Just beneath the epidermis is the dermis. This is a deep layer of skin and a lot of important things happen here. The dermis contains sweat glands which are connected to little holes on the surface of the skin called pores. As sweat is expelled out of the pores, it washes all of the unwanted stuff from your body. Another set of glands, the sebaceous glands, produce oil which helps to naturally keep your skin soft, smooth and waterproof. If too much oil is produced, you have acne.

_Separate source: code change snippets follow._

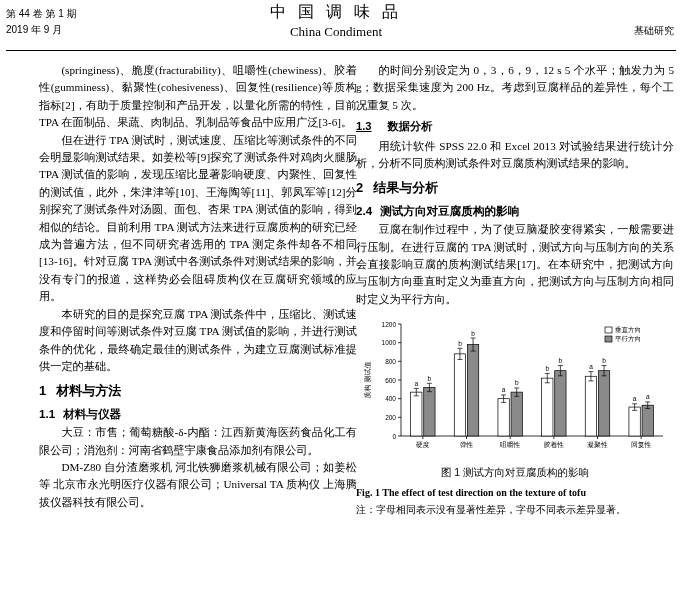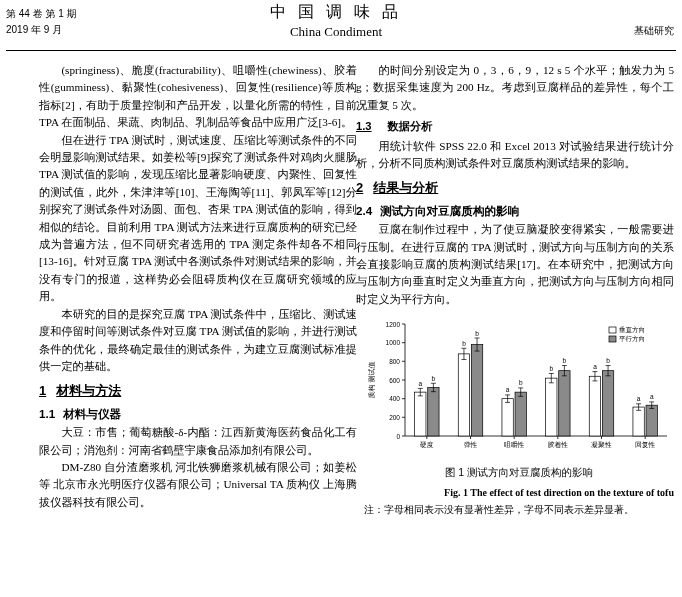--- a/index.html
+++ b/index.html
@@ -20,32 +20,32 @@
   .hdr-cn{font-size:16px;letter-spacing:4px;font-family:"Liberation Serif",serif;}
   .hdr-en{font-size:13px;font-weight:normal;font-family:"Liberation Serif",serif;margin-top:1px;}
   .hdr-right{position:absolute;right:8px;top:24px;font-size:10px;font-family:"Liberation Sans",sans-serif;}
   .rule{position:absolute;left:6px;top:50px;width:670px;border-top:1px solid #000;}
 
   
   .col{position:absolute;top:62px;width:318px;font-size:11.2px;line-height:17.4px;text-align:justify;}
   .col.left{left:8px;margin-left:31px;}
   .col.right{left:356px;}
   p{margin:0;text-indent:2em;}
-  .h1{font-size:13px;font-weight:bold;margin:7px 0 3px 0;text-indent:0;font-family:"Liberation Sans",sans-serif;text-decoration:underline;}
+  .h1{font-size:13px;font-weight:bold;margin:7px 0 3px 0;text-indent:0;font-family:"Liberation Sans",sans-serif;}
   .h1 .num{margin-right:10px;}
   .h2{font-size:11.6px;font-weight:bold;margin:5px 0 2px 0;text-indent:0;font-family:"Liberation Sans",sans-serif;}
   .h2 .num{margin-right:8px;}
   .h3{font-size:11.2px;font-weight:bold;margin:4px 0 2px 0;text-indent:0;font-family:"Liberation Sans",sans-serif;}
   .h3 .num{margin-right:16px;text-decoration:underline;}
 
   
-  .figwrap{margin-top:6px;margin-left:8px;}
+  .figwrap{margin-top:6px;}
   .fig{position:relative;width:308px;height:146px;margin:0 auto;}
   .figcap{font-size:10.5px;text-align:center;margin-top:4px;text-indent:0;font-family:"Liberation Sans",sans-serif;}
-  .figcap-en{font-size:10px;text-align:right;margin-top:2px;text-indent:0;font-weight:bold;font-family:"Liberation Serif",serif;}
+  .figcap-en{font-size:10px;text-align:left;margin-top:2px;text-indent:0;font-weight:bold;font-family:"Liberation Serif",serif;}
   .fignote{font-size:10px;text-indent:0;margin-top:2px;line-height:14px;}
 
   svg{display:block;}
 </style>
 </head>
 <body>
 
 <div class="page">
 
   <div class="hdr">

The dermis also contains nerve endings which send signals to your brain that allow you to feel if something is hot or cold, cause you to itch and to feel pain and allow you to feel vibrations and touch. This is also the layer of skin that houses the roots of your hair. From here, hair grows up through openings in the epidermis. The roots themselves are attached to tiny muscles, which contract when you are cold or frightened to give you the sensation of goosebumps.
The bottom most layer of skin is the subcutaneous fat. This acts much like the insulation in your house, helping to keep the body temperature regulated so that you don’t overheat or freeze. This protective layer of fat also helps to guard the more sensitive organs and other bodily systems, preventing them from being injured.
Along with protecting you, the subcutaneous fat also contains a special layer of connective tissue that attaches the upper layers of skin to your muscles and bones. It also serves as a conduit for the blood vessels that start in the dermis, allowing them to connect with the rest of your circulatory system so that blood can properly reach all areas of your body.
As you can see, there is a lot more to your skin than what is on the surface. It is actually a very complex and fascinating organ that provides some very important services for the rest of the body. For this reason, it is extremely important that you take good care of your skin throughout your life. The better you are to your skin, the better it will be able to do its job and the healthier you’ll be!